State the number of lines that hold "bottom" in the records below, with no other words.

* GIVEN ENTRIES *
****

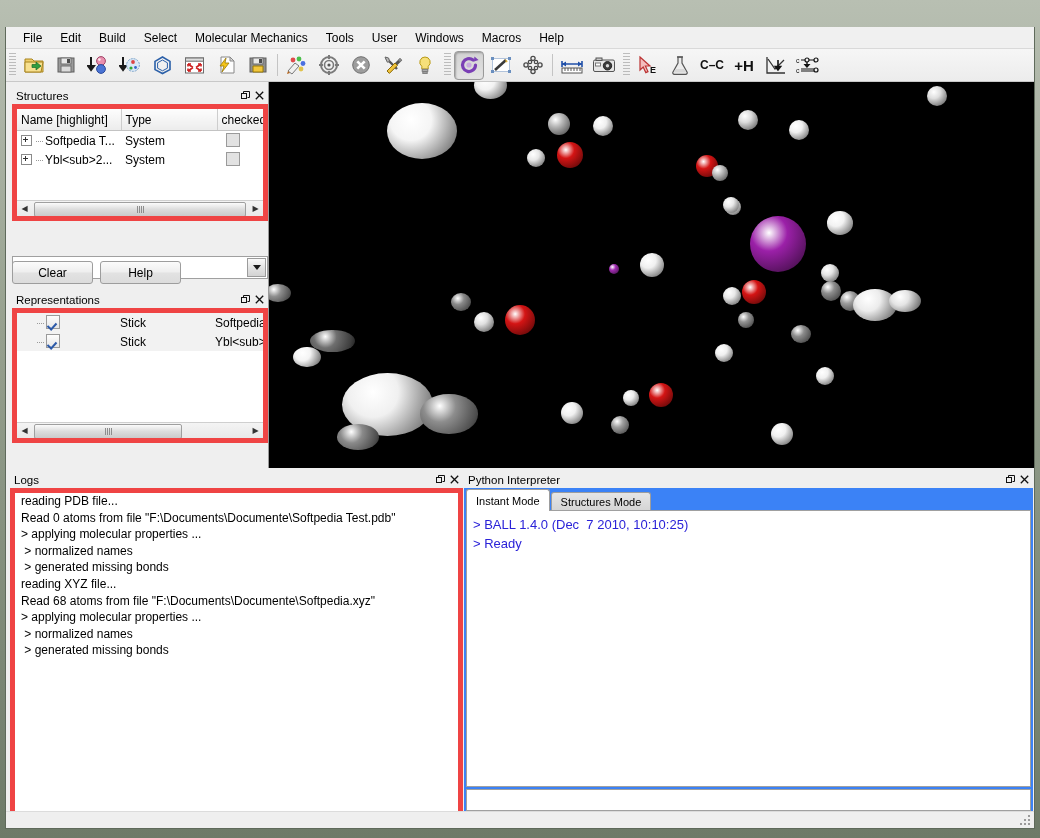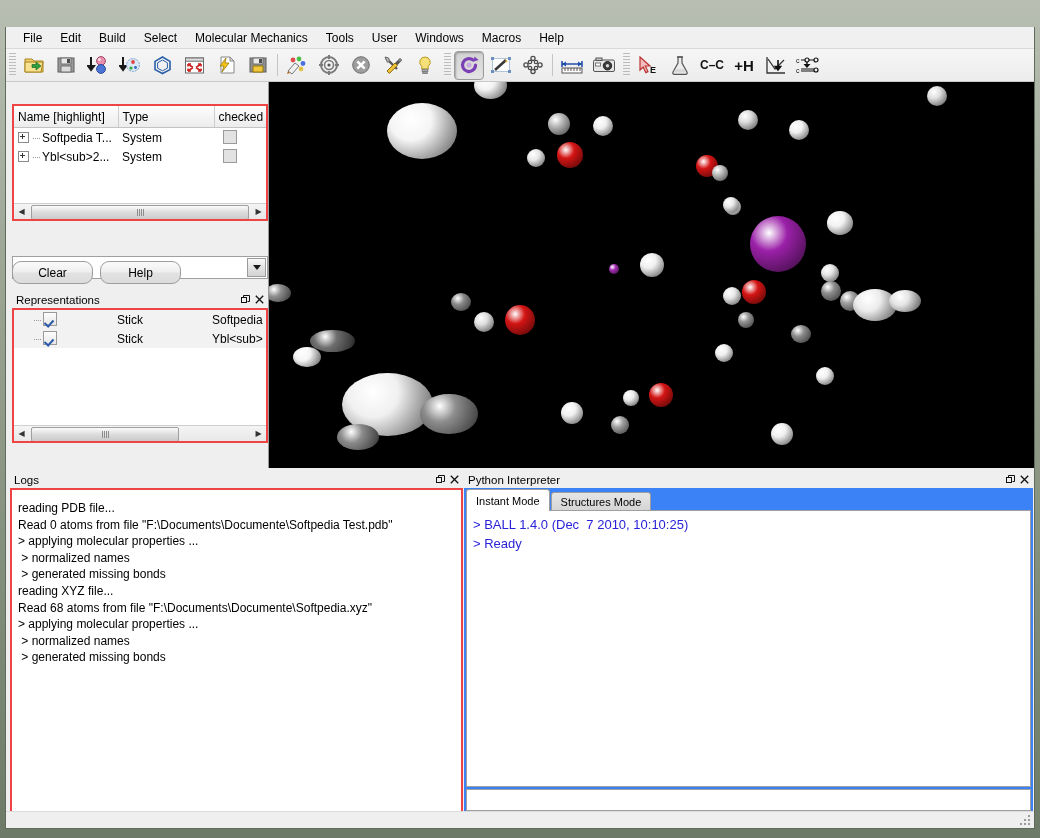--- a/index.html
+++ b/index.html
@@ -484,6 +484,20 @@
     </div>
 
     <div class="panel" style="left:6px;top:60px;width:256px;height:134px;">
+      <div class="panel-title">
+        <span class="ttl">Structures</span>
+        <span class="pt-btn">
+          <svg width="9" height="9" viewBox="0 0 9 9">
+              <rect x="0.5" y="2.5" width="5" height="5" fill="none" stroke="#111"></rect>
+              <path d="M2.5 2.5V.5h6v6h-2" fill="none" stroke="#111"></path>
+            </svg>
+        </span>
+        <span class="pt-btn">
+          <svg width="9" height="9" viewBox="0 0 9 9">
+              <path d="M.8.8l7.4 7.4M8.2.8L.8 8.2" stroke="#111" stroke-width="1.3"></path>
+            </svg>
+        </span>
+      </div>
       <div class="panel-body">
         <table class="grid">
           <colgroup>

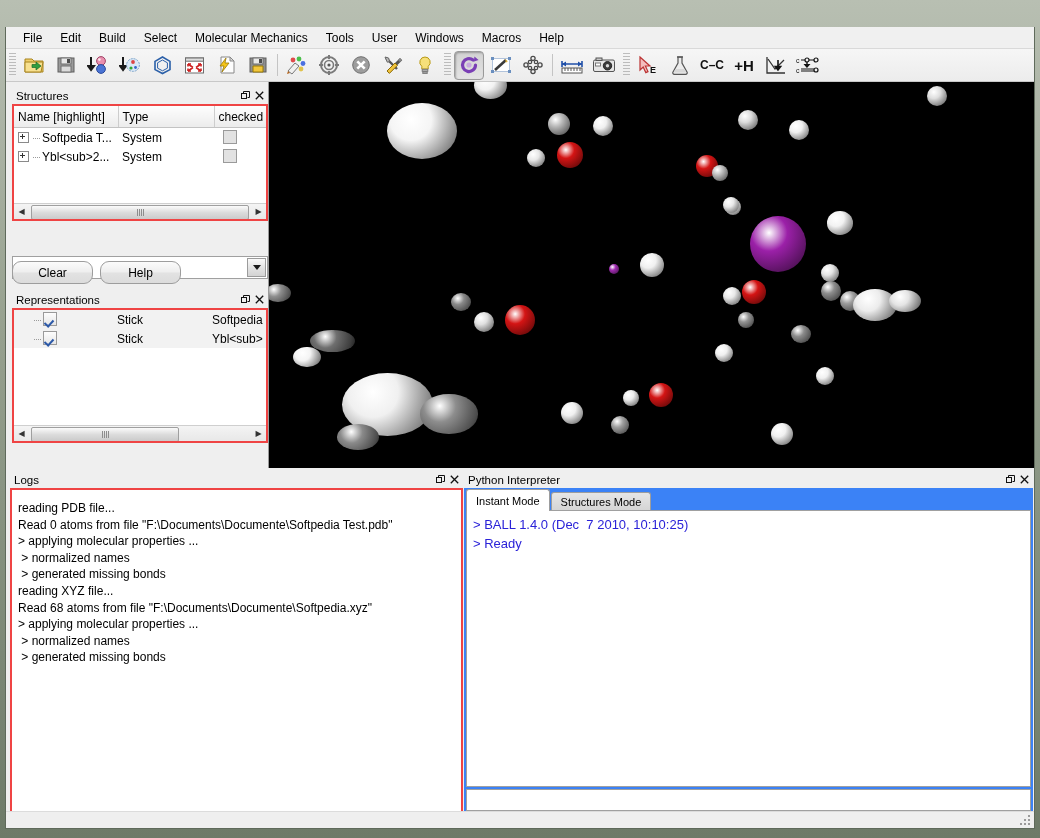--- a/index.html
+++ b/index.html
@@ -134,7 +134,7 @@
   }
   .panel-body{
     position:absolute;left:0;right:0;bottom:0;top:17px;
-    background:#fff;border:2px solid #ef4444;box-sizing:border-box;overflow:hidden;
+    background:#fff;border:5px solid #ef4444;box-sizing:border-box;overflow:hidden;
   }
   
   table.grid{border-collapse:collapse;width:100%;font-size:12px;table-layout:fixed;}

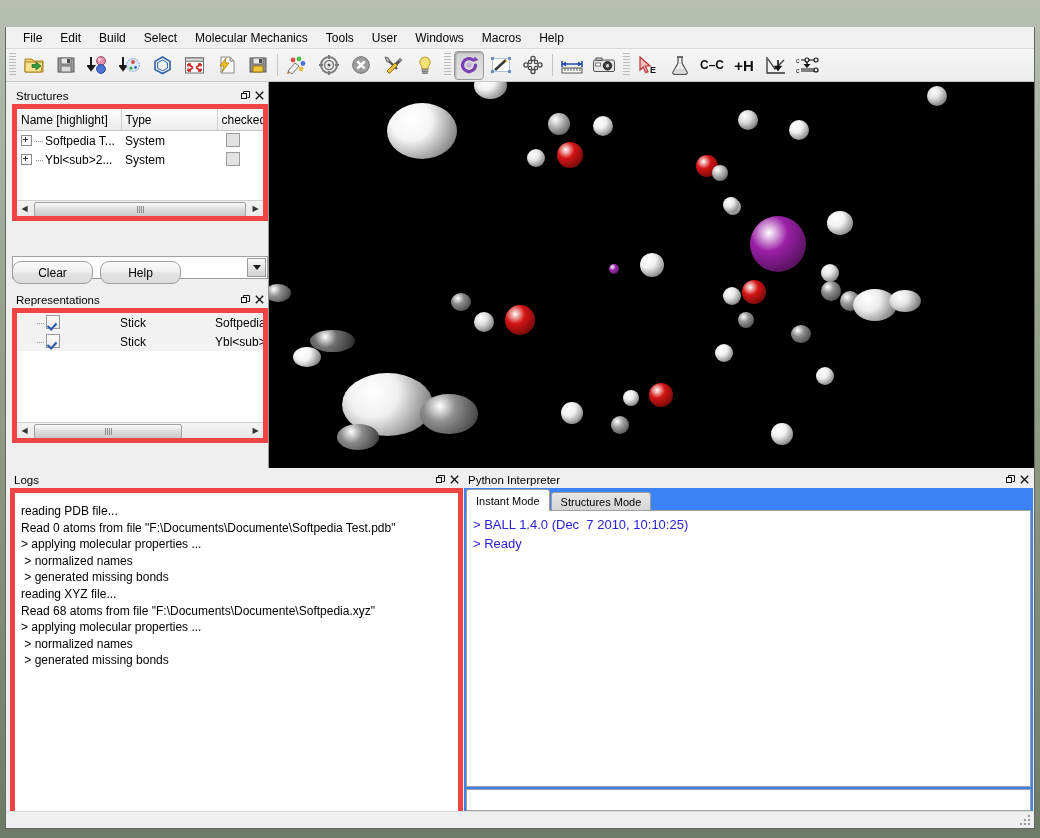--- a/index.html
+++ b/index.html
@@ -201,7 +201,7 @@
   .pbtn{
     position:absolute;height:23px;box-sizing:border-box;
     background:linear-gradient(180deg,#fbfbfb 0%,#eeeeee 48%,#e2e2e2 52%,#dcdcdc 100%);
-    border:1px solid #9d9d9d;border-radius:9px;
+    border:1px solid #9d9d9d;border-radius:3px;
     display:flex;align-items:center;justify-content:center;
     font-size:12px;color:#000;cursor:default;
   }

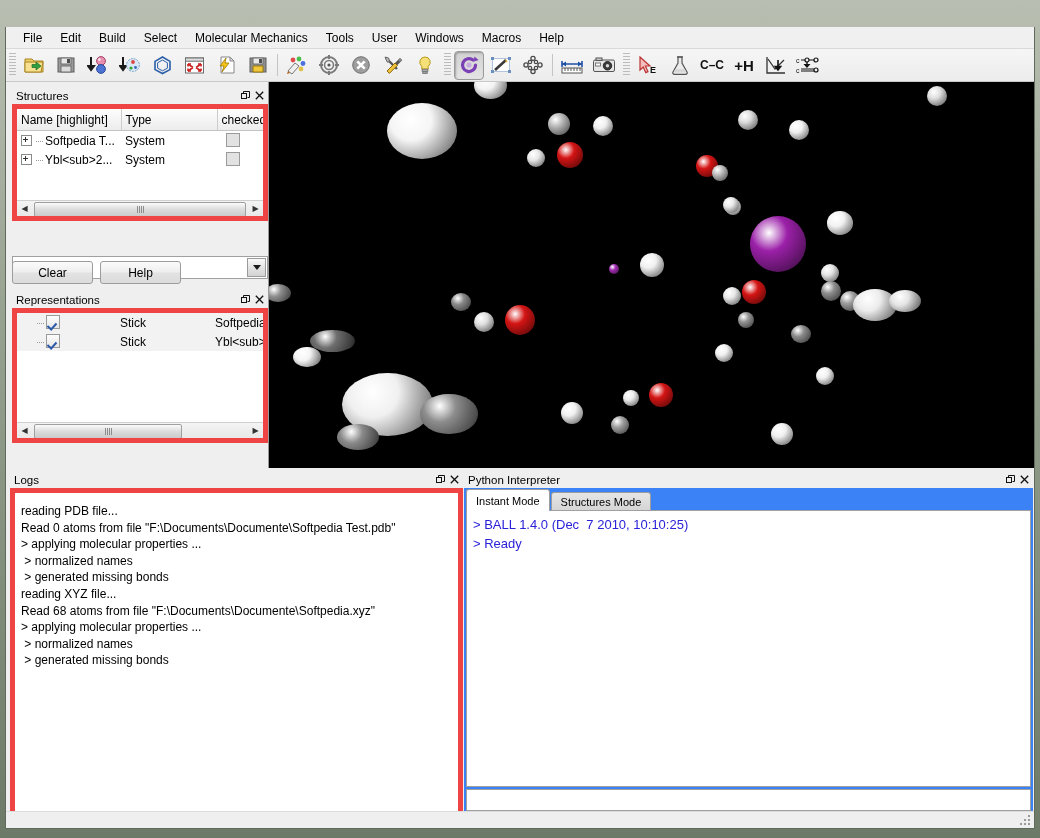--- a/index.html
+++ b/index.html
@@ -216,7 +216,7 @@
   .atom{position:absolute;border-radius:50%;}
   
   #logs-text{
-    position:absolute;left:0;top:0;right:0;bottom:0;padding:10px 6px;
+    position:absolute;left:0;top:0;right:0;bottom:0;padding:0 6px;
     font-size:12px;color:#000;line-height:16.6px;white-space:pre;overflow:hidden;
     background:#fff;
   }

****

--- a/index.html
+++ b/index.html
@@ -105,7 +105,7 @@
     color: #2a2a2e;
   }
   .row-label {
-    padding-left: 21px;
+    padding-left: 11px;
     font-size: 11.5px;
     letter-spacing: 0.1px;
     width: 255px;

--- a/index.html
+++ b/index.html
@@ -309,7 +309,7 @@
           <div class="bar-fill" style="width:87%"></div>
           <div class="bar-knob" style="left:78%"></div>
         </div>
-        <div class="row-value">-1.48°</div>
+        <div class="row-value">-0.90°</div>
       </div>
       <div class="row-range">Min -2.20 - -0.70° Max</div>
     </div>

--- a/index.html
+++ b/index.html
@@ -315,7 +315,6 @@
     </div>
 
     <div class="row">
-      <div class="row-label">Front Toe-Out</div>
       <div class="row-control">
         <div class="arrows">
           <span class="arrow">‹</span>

****

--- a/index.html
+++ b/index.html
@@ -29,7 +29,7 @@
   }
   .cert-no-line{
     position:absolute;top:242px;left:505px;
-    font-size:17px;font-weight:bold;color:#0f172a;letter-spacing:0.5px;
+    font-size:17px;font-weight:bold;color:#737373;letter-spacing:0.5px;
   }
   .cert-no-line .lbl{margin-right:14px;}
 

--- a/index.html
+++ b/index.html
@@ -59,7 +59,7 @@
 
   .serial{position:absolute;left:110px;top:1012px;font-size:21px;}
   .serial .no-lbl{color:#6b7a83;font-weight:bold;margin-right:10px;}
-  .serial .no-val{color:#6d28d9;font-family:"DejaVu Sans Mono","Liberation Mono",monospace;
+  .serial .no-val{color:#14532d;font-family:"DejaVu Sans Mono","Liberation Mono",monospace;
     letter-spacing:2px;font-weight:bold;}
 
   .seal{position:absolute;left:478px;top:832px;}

****

* ANSWER FOR THE TASK *
3